Corruption leads to a transfer of public funds into private coffers, general government inefficiency, closed markets and lower economic growth. Mauro warns that if corruption continues unabated, and most people accept it as a necessary evil within which to do business or engage with the state, there is no incentive for the citizenry to stop it or not to participate in it. Has South Africa reached this point? Can citizen action alone curb corruption and lawlessness?
At the heart of the problem lies the concept of civic morality. Civic morality, like the concept ‘ubuntu’, centres on trust and reciprocity of individuals and groups. According to Polish academic Natalia Letski in her 2006 article ‘Investigating the Roots of Civic Morality’, civic morality requires a collective sense of responsibility for the public good where public gains are seen as far more important than individual gains. The pursuit of public good deters participation in corrupt activities or free riding and enhances a general willingness to comply with rules and norms. Ultimately, public order and the rule of law become easier to implement and resources can be redirected away from law enforcement as the means to deter negative behaviour towards socio-economic growth programmes.

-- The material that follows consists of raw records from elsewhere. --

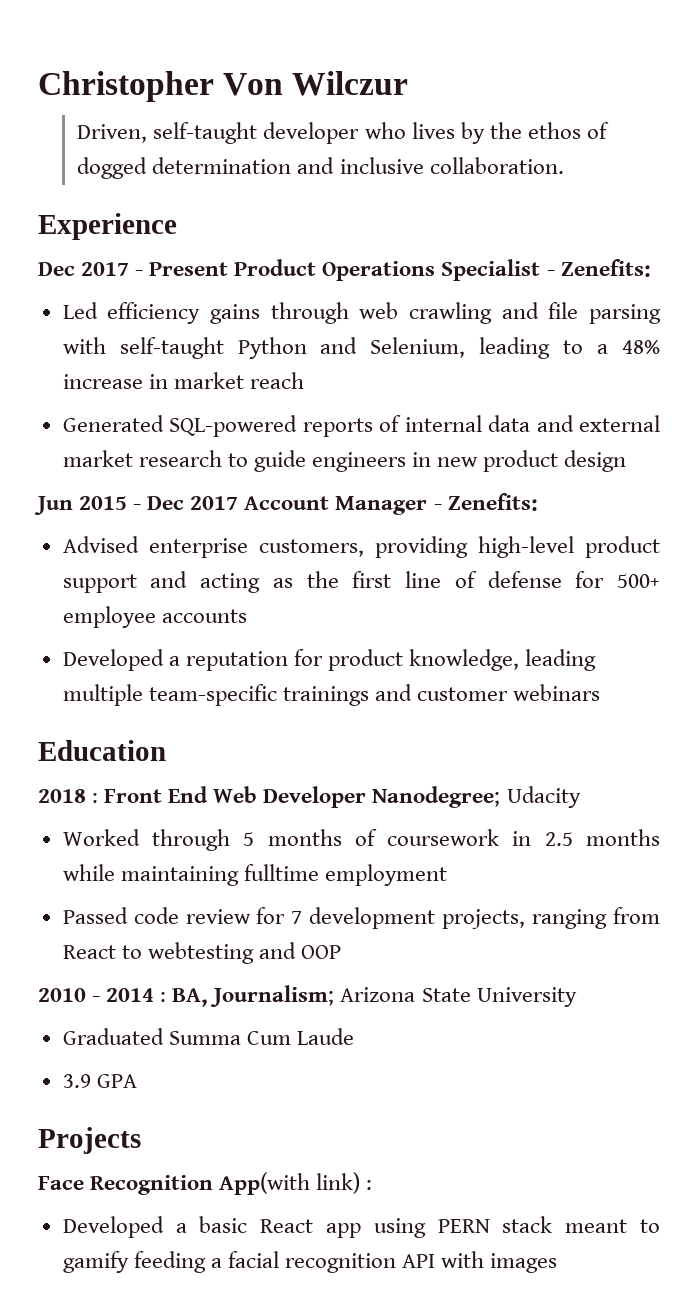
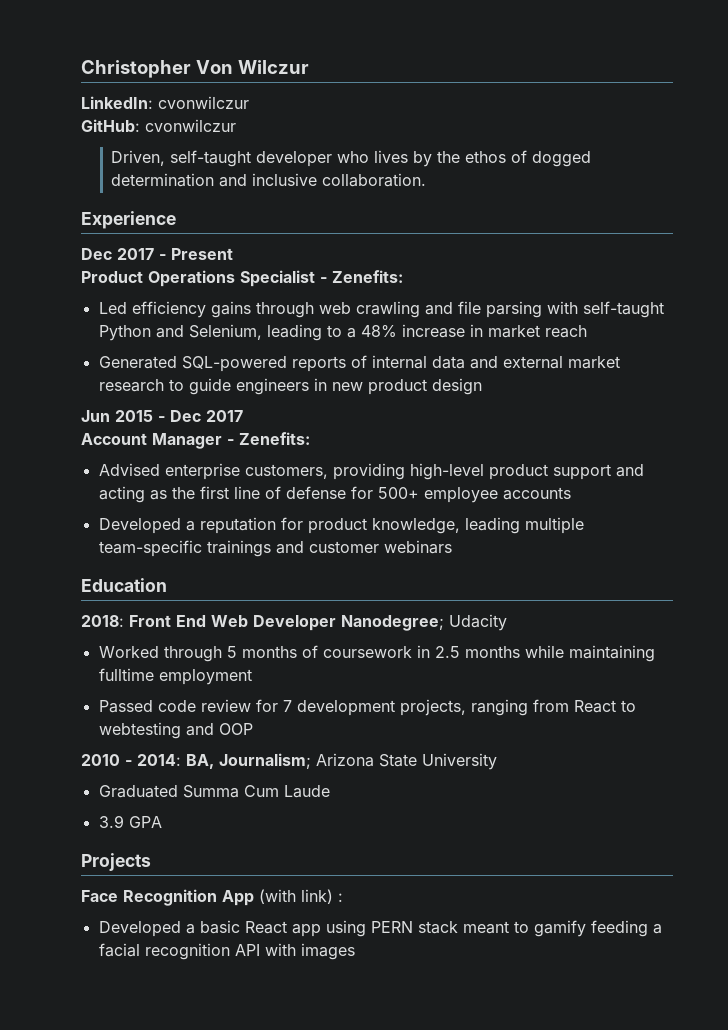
(409, 83) none -> [81,96,249,109] [81,119,236,132] // LinkedIn: cvonwilczur // GitHub: cvonwilczur
(229, 269) none -> (233, 254) //
(239, 503) none -> (243, 416) //
[38,789,99,803] 2018 : -> [81,615,124,627] 2018:
[106,988,167,1002] 2014 : -> [137,754,181,766] 2014:
[219,1172,311,1195] App(with -> [222,889,296,906] App (with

Civic morality goes further than individual trust and compliance. All governments need to maintain a status of legitimacy among their citizens, which in turn will increase the citizenry’s willingness to comply with the rules made by the state. Therefore, a democratically-elected government is constantly measured by its responsiveness, impartiality and accountability. Letski’s research suggests that the strongest determinants of civic morality are confidence in state institutions as well as the perceived (rather than actual) quality of these institutions. It follows that if any public agency or its officials do not meet the standards required by the citizenry, the public is likely to start breaking the law and find excuses for dishonesty.
In 2005, the National Prosecuting Authority undertook a national survey to test South Africans’ level of compliance with laws and their public confidence in the criminal justice system. The unpublished research showed that most South Africans are not lawless or corrupt and they respect state institutions. Close on 90 percent of the respondents frowned upon general suggestions of bribery, cheating, breaking of traffic or other laws and the misuse of state resources. They displayed a high level of trust in state institutions such as Parliament (84 percent), the government (85 percent), the public service (82 percent), South African Police Service (SAPS) (79 percent), prosecution services (78 percent) and the courts (82 percent). However, they had far less trust in the officials who worked in these institutions. Only 37 percent trusted politicians, 50 percent police officers, 48 percent prosecutors and 54 percent magistrates.
Over the last seven years, however, trust in state institutions has started to decline substantially. The 2011 South African Reconciliation Barometer, released by the Institute for Justice and Reconciliation, found that only 65 percent of South Africans have confidence in the national government, while 61 percent have confidence in Parliament, 56 percent in provincial government and only 43 percent in local government.
The 2011 South African Social Attitudes Survey by the Human Sciences Research Council (HSRC) found that 74 percent of all South Africans believed that corruption has increased in the past three years. Two-thirds of the respondents (66 percent) felt that bribery and abuse of power for personal gain were prevalent among members of the SAPS. A substantial minority of people also perceived widespread corruption among Home Affairs officials (38 percent), national politicians (37 percent), officials awarding public tenders (37 percent) and people working in the judicial services (36 percent).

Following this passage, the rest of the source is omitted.